Duncan Campbell, Mike Cooter, Ruth Ewan, Michael Fullerton, Peter Kennard, Nathaniel Mellors, Cat Phillipps, Matt Stokes, Suzanne Treister, Mark Wallinger
The Big Society
L’exposition «The Big Society» réunit dix artistes britanniques de différentes générations, dont les oeuvres se penchent sur les relations entre individus, communautés et gouvernement en convoquant des événements réels ou fictifs qui ont contribué à la définir.
Les rapports de force entre ces trois entités forment le squelette de l’exposition, qui revient notamment sur des conflits sociaux et des mouvements contestataires dans lesquels se sont exprimées les tensions résultant de l’affrontement d’idéologies et de modèles de société antagonistes qui ont marqué l’Angleterre depuis le début du 20e siècle.

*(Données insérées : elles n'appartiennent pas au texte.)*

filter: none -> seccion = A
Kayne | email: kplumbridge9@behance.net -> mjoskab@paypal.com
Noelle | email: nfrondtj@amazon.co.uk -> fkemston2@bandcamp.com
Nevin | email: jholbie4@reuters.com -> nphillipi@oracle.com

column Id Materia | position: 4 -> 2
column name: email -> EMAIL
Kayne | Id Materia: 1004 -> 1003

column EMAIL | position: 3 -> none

Ruth Ewan rappelle la bataille de Cable Street en 1936, Duncan Campbell revient sur les affrontements en Irlande du Nord au tournant des années 1970, Peter Kennard dissèque les grèves d’agriculteurs et de mineurs sous les gouvernements d’Edward Heath et de Margaret Thatcher dans les années 1970 et 1980, et, plus près de nous, Cat Phillipps expose ses «boucliers penny» ayant servi lors de la récente Marche pour une alternative en réaction au budget d’austérité voté par le Parlement. En correspondant avec la police métropolitaine, Mike Cooter s’insinue quant à lui au coeur de l’appareil d’État qui, à en croire les théories de complot esquissées par Suzanne Treister, est obsédé par le contrôle de ses citoyens.

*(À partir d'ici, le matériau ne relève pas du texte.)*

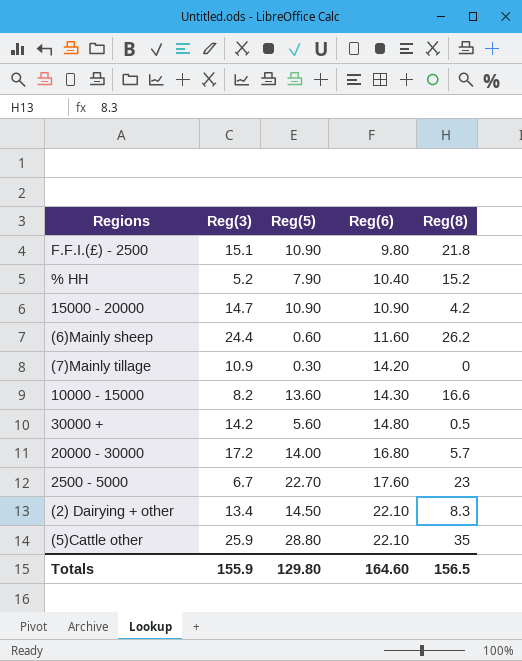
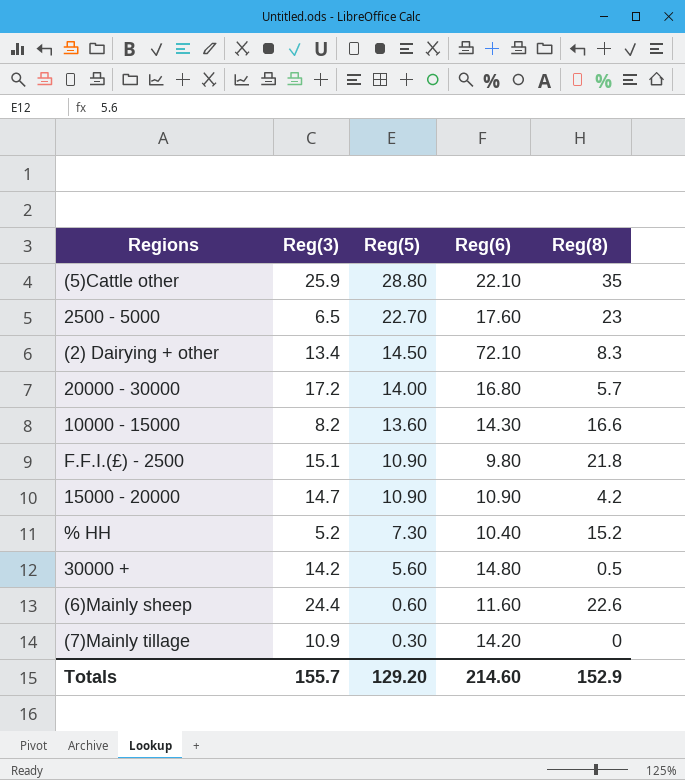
row order: Reg(6) ascending -> Reg(5) descending
2500 - 5000 | Reg(3): 6.7 -> 6.5
(2) Dairying + other | Reg(6): 22.10 -> 72.10
% HH | Reg(5): 7.90 -> 7.30
(6)Mainly sheep | Reg(8): 26.2 -> 22.6
Totals | Reg(3): 155.9 -> 155.7
Totals | Reg(5): 129.80 -> 129.20
Totals | Reg(6): 164.60 -> 214.60
Totals | Reg(8): 156.5 -> 152.9

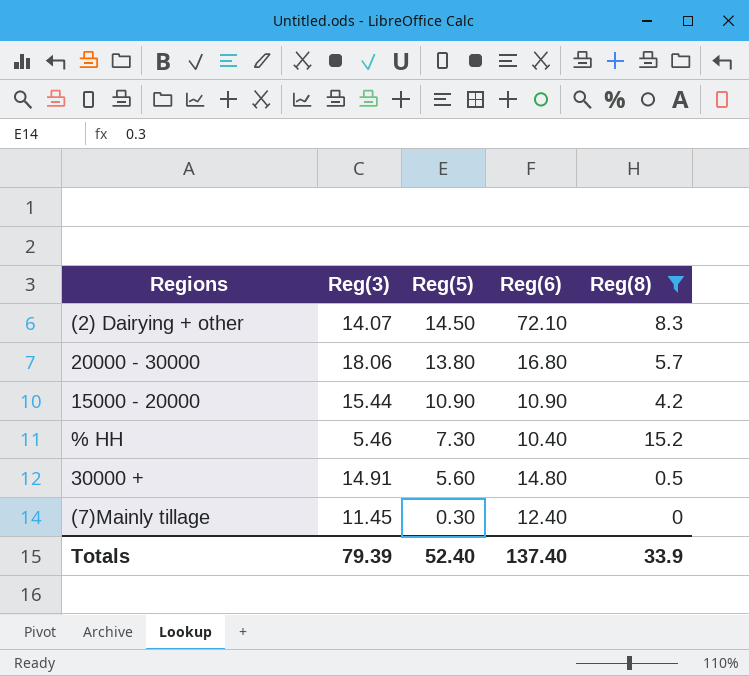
filter: none -> Reg(8) <= 15.2
(2) Dairying + other | Reg(3): 13.4 -> 14.07
20000 - 30000 | Reg(3): 17.2 -> 18.06
20000 - 30000 | Reg(5): 14.00 -> 13.80
15000 - 20000 | Reg(3): 14.7 -> 15.44
% HH | Reg(3): 5.2 -> 5.46
30000 + | Reg(3): 14.2 -> 14.91
(7)Mainly tillage | Reg(3): 10.9 -> 11.45
(7)Mainly tillage | Reg(6): 14.20 -> 12.40
Totals | Reg(3): 155.7 -> 79.39
Totals | Reg(5): 129.20 -> 52.40
Totals | Reg(6): 214.60 -> 137.40
Totals | Reg(8): 152.9 -> 33.9

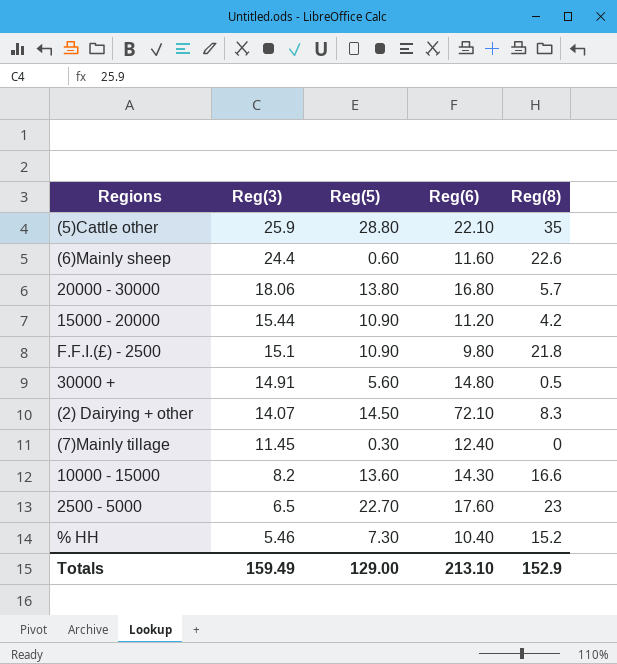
filter: Reg(8) <= 15.2 -> none
row order: Reg(5) descending -> Reg(3) descending
15000 - 20000 | Reg(6): 10.90 -> 11.20
Totals | Reg(3): 79.39 -> 159.49
Totals | Reg(5): 52.40 -> 129.00
Totals | Reg(6): 137.40 -> 213.10
Totals | Reg(8): 33.9 -> 152.9

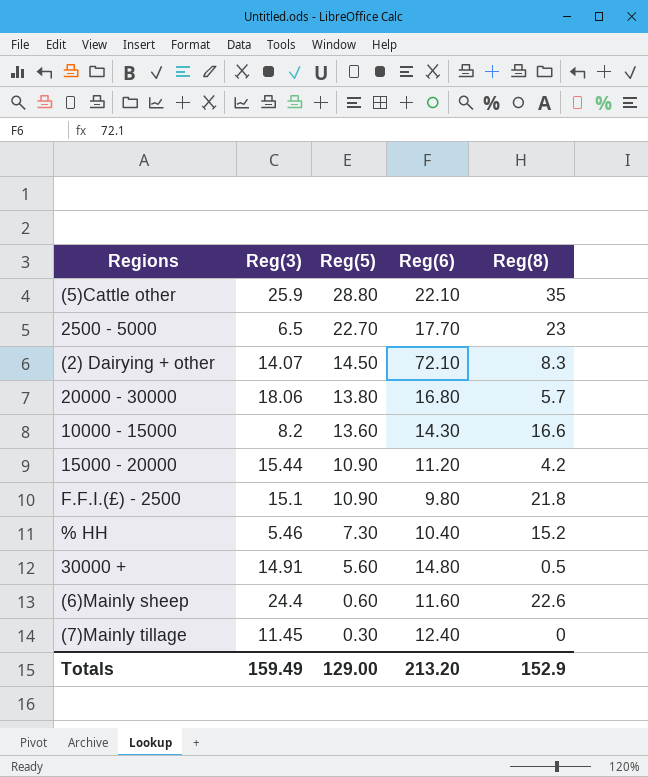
row order: Reg(3) descending -> Reg(5) descending
2500 - 5000 | Reg(6): 17.60 -> 17.70
Totals | Reg(6): 213.10 -> 213.20

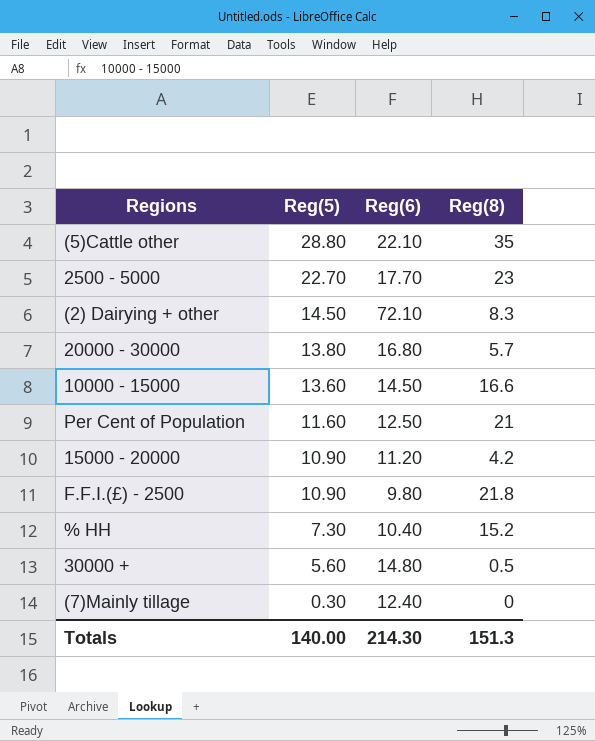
column Reg(3) | position: 2 -> none
row (6)Mainly sheep: 24.4 | 0.60 | 11.60 | 22.6 -> none
10000 - 15000 | Reg(6): 14.30 -> 14.50
row Per Cent of Population: none -> 11.60 | 12.50 | 21
Totals | Reg(5): 129.00 -> 140.00
Totals | Reg(6): 213.20 -> 214.30
Totals | Reg(8): 152.9 -> 151.3

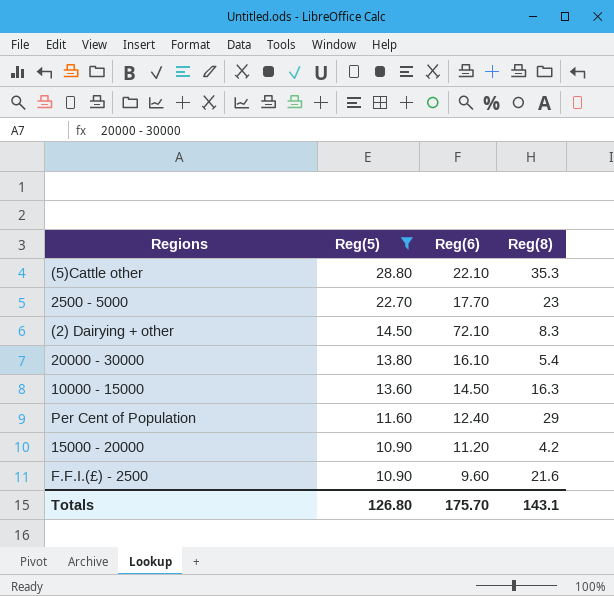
filter: none -> Reg(5) >= 10.90
(5)Cattle other | Reg(8): 35 -> 35.3
20000 - 30000 | Reg(6): 16.80 -> 16.10
20000 - 30000 | Reg(8): 5.7 -> 5.4
10000 - 15000 | Reg(8): 16.6 -> 16.3
Per Cent of Population | Reg(6): 12.50 -> 12.40
Per Cent of Population | Reg(8): 21 -> 29
F.F.I.(£) - 2500 | Reg(6): 9.80 -> 9.60
F.F.I.(£) - 2500 | Reg(8): 21.8 -> 21.6
Totals | Reg(5): 140.00 -> 126.80
Totals | Reg(6): 214.30 -> 175.70
Totals | Reg(8): 151.3 -> 143.1

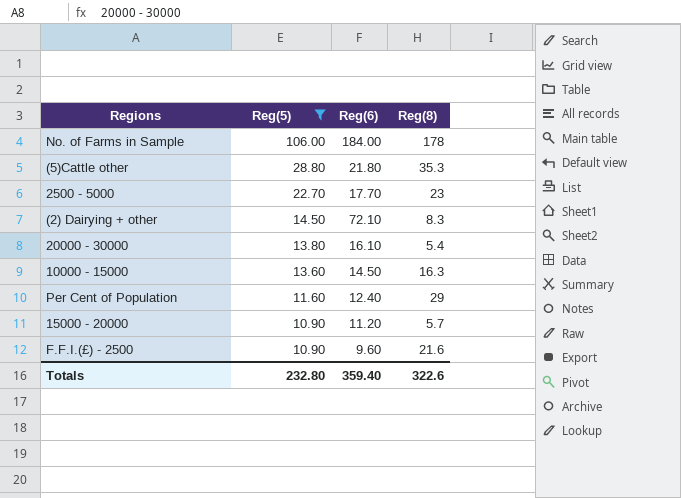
row No. of Farms in Sample: none -> 106.00 | 184.00 | 178
(5)Cattle other | Reg(6): 22.10 -> 21.80
15000 - 20000 | Reg(8): 4.2 -> 5.7
Totals | Reg(5): 126.80 -> 232.80
Totals | Reg(6): 175.70 -> 359.40
Totals | Reg(8): 143.1 -> 322.6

Les événements auxquels se réfèrent les artistes dans «The Big Society» ont souvent été marqués par des personnalités charismatiques, dont plusieurs sont évoquées au fil de l’exposition: Alan Turing, génie mathématicien persécuté par l’État en raison de son homosexualité (Michael Fullerton), Bernadette Devlin, députée de l’Irlande du Nord qui mena la minorité catholique dans son combat contre l’occupation anglaise (Duncan Campbell), Sylvia Pankhurst, suffragette révolutionnaire dont l’engagement politique lui valut plusieurs séjours en prison (Ruth Ewan), ou encore Stella Rimington, ancienne patronne du service de renseignements britannique et auteure de romans d’espionnage plus vrais que nature (Suzanne Treister).
Ce tour d’horizon de la société britannique ne serait pas complet sans l’évocation de manifestations culturelles qui ont contribué à forger son identité. Mark Wallinger construit ainsi une analogie entre supporters de foot et fanatiques religieux, Matt Stokes ressuscite le phénomène musical de la Northern Soul et Nathaniel Mellors revisite une série télévisée mythique pour projeter la vision inquiétante d’une société égalitaire.
Si aujourd’hui, les artistes britanniques interrogent plus que jamais l’histoire de leur pays à travers le prisme de ses luttes et mouvements sociaux ou culturels, on peut penser qu’ils répondent ce faisant aux interrogations d’un collectif qui, après les années fastes de l’ère Blair, est en proie au doute. Le «Powerhouse UK» des années de boom est clairement en panne de courant. Signe tangible du malaise ambiant, le débat sur la nationalité et l’immigration récemment lancé par David Cameron, des sujets jusque-là tabous et dont la résurgence dans le discours public peut être attribuée au réflexe identitaire d’une nation qui se cherche.
Vue sous cet angle, la «Big Society» des conservateurs s’apparente à un aveu d’impuissance, dont la modestie affichée forme un contraste on ne saurait plus saisissant avec le «Cool Britannia» de leurs prédécesseurs.